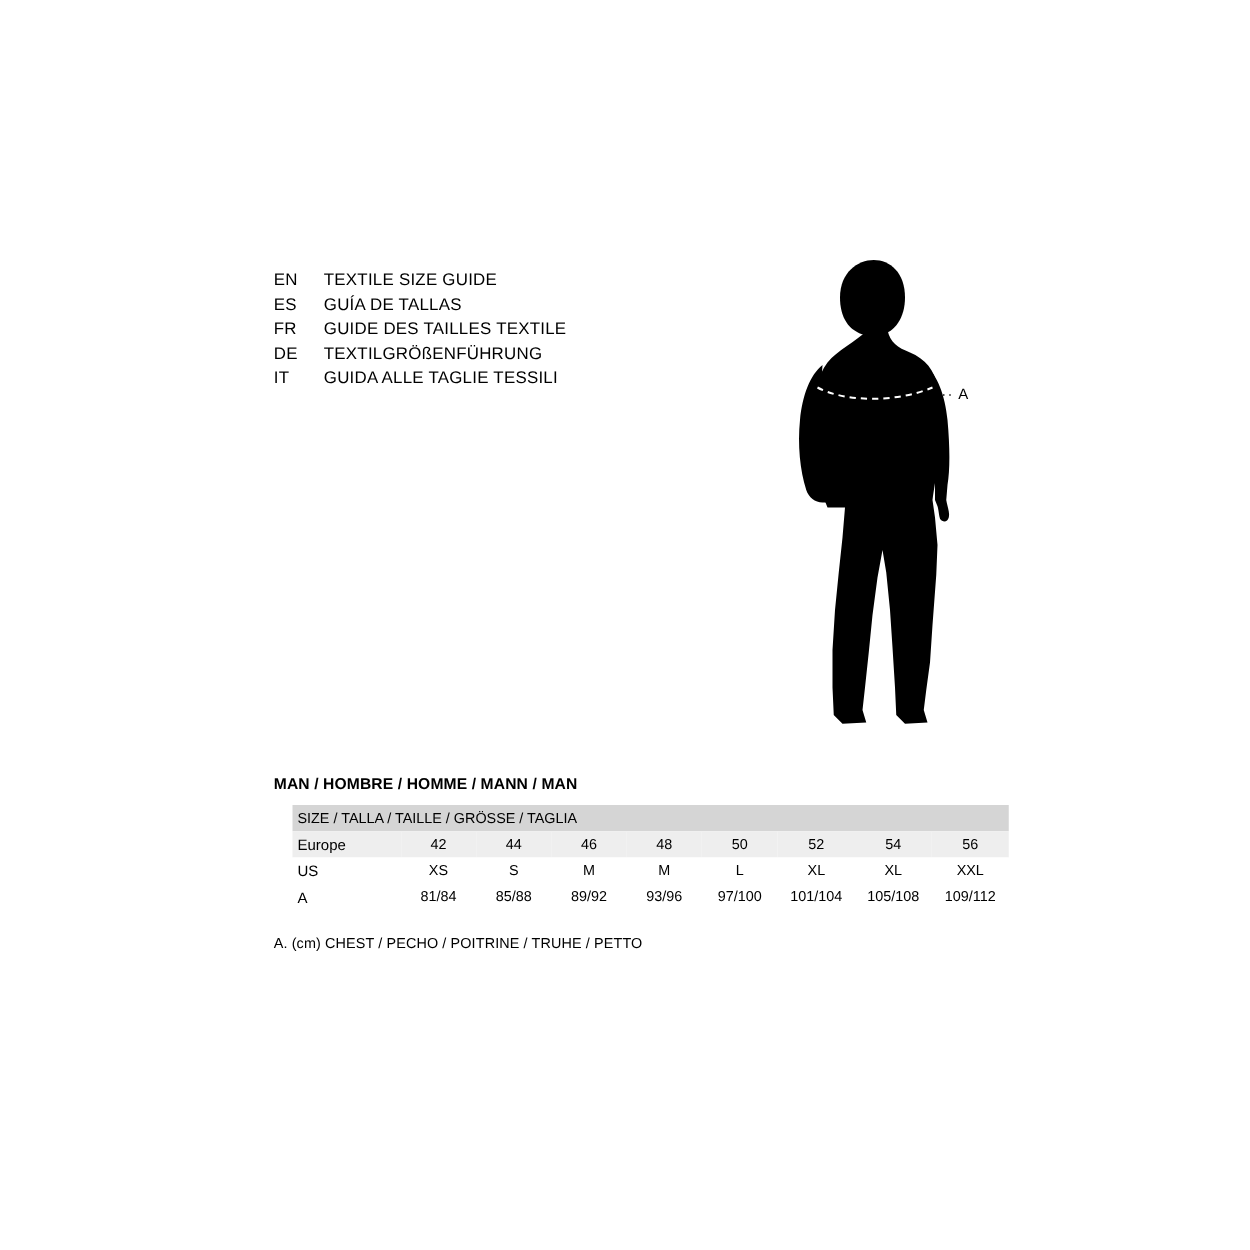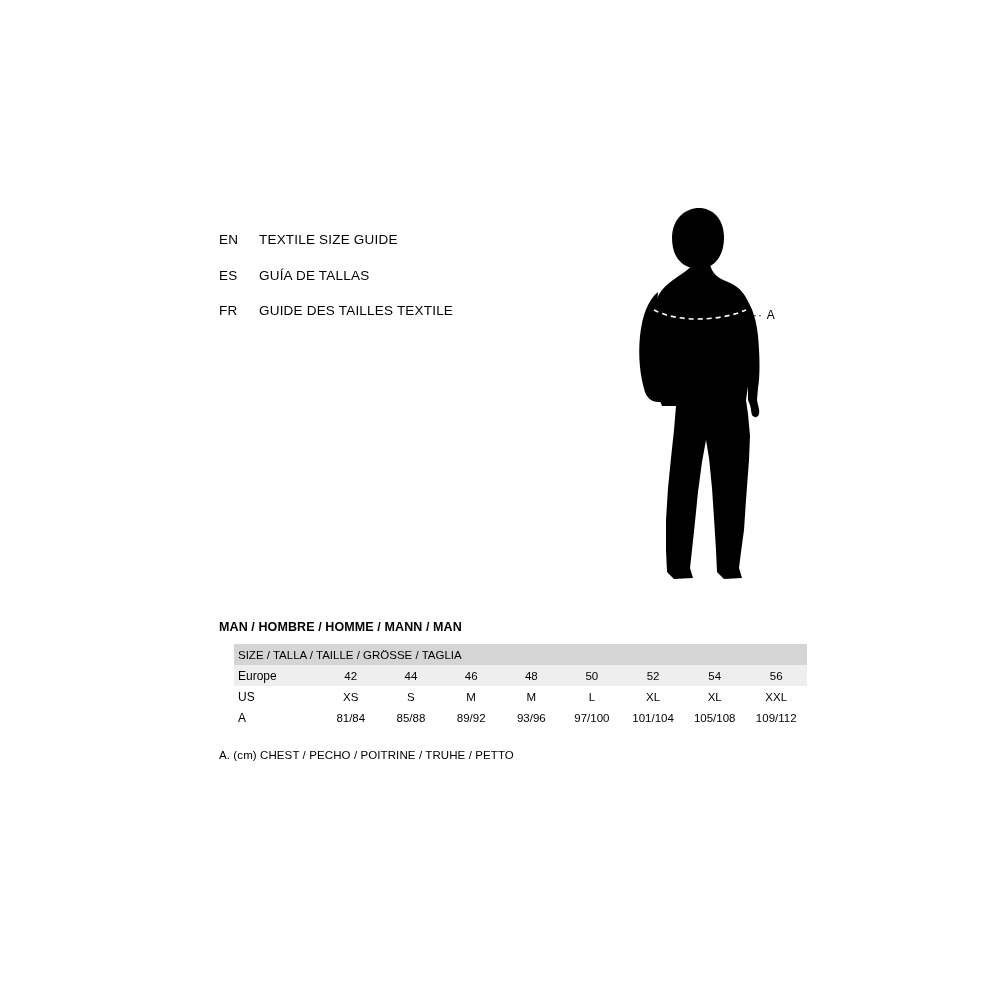--- a/index.html
+++ b/index.html
@@ -29,21 +29,20 @@
     left: 219px;
     top: 214px;
     width: 420px;
   }
   .lang-row {
     display: flex;
     align-items: baseline;
     line-height: 19.5px;
     font-size: 13.5px;
     letter-spacing: 0.2px;
-    margin-top: 16px;
   }
   .lang-code {
     width: 40px;
     flex: 0 0 40px;
   }
   .lang-text {
     white-space: nowrap;
   }
 
   .cat-block {
@@ -144,20 +143,28 @@
       <span class="lang-code">EN</span>
       <span class="lang-text">TEXTILE SIZE GUIDE</span>
     </div>
     <div class="lang-row">
       <span class="lang-code">ES</span>
       <span class="lang-text">GUÍA DE TALLAS</span>
     </div>
     <div class="lang-row">
       <span class="lang-code">FR</span>
       <span class="lang-text">GUIDE DES TAILLES TEXTILE</span>
+    </div>
+    <div class="lang-row">
+      <span class="lang-code">DE</span>
+      <span class="lang-text">TEXTILGRÖßENFÜHRUNG</span>
+    </div>
+    <div class="lang-row">
+      <span class="lang-code">IT</span>
+      <span class="lang-text">GUIDA ALLE TAGLIE TESSILI</span>
     </div>
   </div>
 
 
   <div class="figure">
     <svg width="230" height="400" viewBox="0 0 230 400" xmlns="http://www.w3.org/2000/svg" aria-hidden="true">
       <g fill="#000000">
 
         <path d="M72 38 C72 18, 86 8, 99 8 C112 8, 124 18, 124 38 C124 54, 116 66, 104 68 L92 68 C79 65, 72 54, 72 38 Z"></path>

■ **PROMPT**: Report every line in the data that holds "code", copying each one.

■ **YOUR RESPONSE**:
   .lang-code {
       <span class="lang-code">EN</span>
       <span class="lang-code">ES</span>
       <span class="lang-code">FR</span>
+      <span class="lang-code">DE</span>
+      <span class="lang-code">IT</span>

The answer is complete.